Currently much of our work (we launched in late February, 2016) has been public service announcements, seeking to educate and inspire, via social media.  We ran a Reading Dads photography contest in May for Father’s Day (and will do it again next year, so please save your pictures Reading Dads and Grandfathers!). We ran a pilot Summer Reading Program with our growing group of book-sharers and readers in Lupeni called “E vremea cititului.” (In 4 weeks 26 readers, aged 2 – 50, read 18, 518 pages.  That 7 month old that I once read The Night Before Christmas with read 2, 576 of those pages.)  We are looking for 10-20 partner organizations/libraries to run the program with us in summer 2017. (If you are interested or know a librarian who might be, please contact us.)   We are getting ready to launch a new initiative – Bebe Café – basically a Baby Book Club that doubles as a parent-to-parent support group, meeting weekly to share parenting experiences, and, you guessed it, to Read Together to our babies.  (And of course to share books to take home and keep reading together with our babies.)  If you are interested in running a Bebe Café please contact us.  And we are dreaming and planning our future where we’d like to work with hospitals, schools (yes, building pleasure reading into the national curriculum!), orphanages, and always parents and libraries.

Many specialists agree that every child in the world needs to be read with for 20 minutes a day, from birth.  If CIR is going to try to convince parents and teachers to do this, we need to show – let parents and teachers experience – just how pleasurable Reading Together is.  I personally hope to continue travelling and providing “trainings” on why and how to Read Together with children with groups of parents, educators, librarians, etc.

– How will you know when you have succeeded?

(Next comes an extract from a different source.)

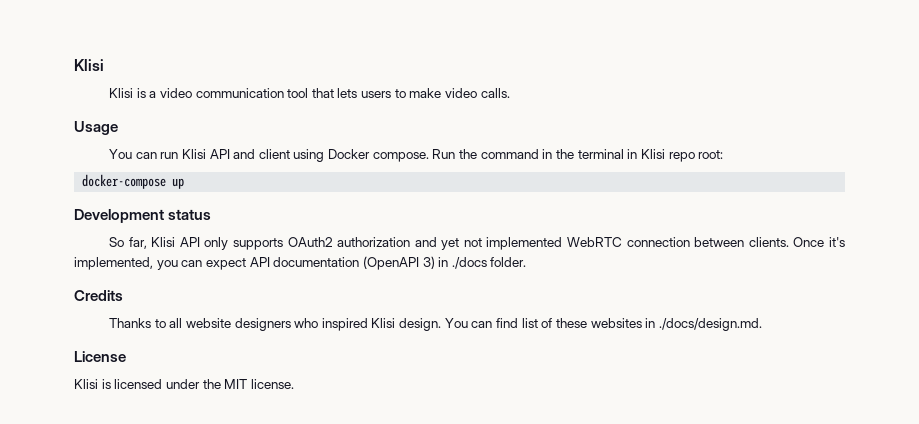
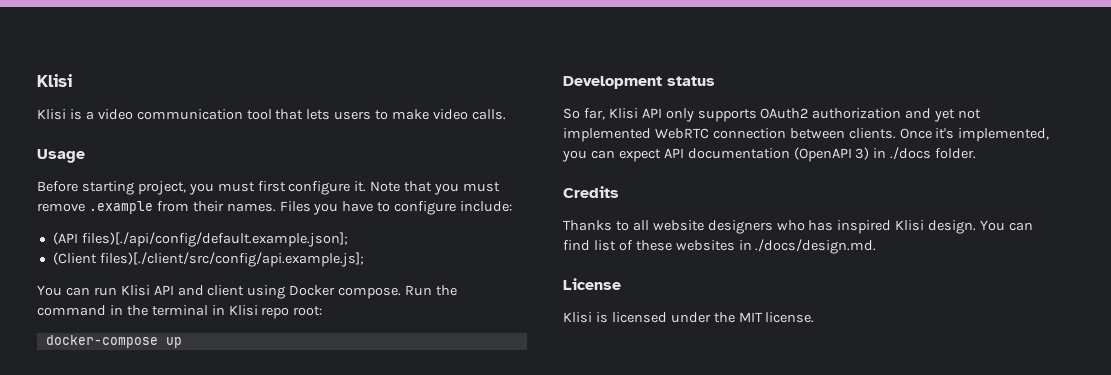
(118, 128) none -> [37,181,501,195] [37,201,513,215] [52,232,348,247] [52,252,364,267] // Before starting project, you must first configure it. Note that you must remove .example from their names. Files you have to configure include: // (API files)[./api/config/default.example.json]; // (Client files)[./client/src/config/api.example.js];
(319, 323) none -> [808,220,834,231] has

I will know that CIR has succeeded when:

1)  I walk into a children’s hospital floor and I see nurses and volunteers reading books together with child patients from the “hospital children’s library”,

2) when it’s hard to find a library anywhere in the country that does not have at least one weekly Story Hour for children,

3) when children travelling long distances across the country by train or bus are handed books to look at instead of, or at least alongside, an iPad, and an adult even spends some of the time Reading Together with them,

4) when kindergarten teachers who sit down to Read Together with their students can tell that most of the children are used to being read to,

5) when teachers forgo flowers every once in a while and ask parents to put the money towards building a quality classroom library of beautiful books any child would love to read,

6)  and when a child can find a still beautiful children’s book – a “book that loves children” – to buy for 1 RON at a garage sale/targ.  Then I’ll know that CIR has succeeded.

The very last thing I’d like to say is, “If you happen to be a parent or teacher or librarian who enjoys and benefits from Reading Together with children, please join me in wanting this for every child in Romania.”  How can you do this?  One easy idea is to go to Citim Impreuna Romania’s FB page and like it.  And then you can start to tell your friends, and ask them to tell their friends.  You can share CIR’s “commercials” on your own FB pages–  our FB page is populated with over 2 dozen “posters”…illustrations with quotes that educate and inspire Reading Together.  You can help spread the buzz.  The message – if it is one you believe in too – needs more messengers. Thank you! And Happy Reading Together!

(Thank you Roate Mare for the invitation!  It’s been an honor!)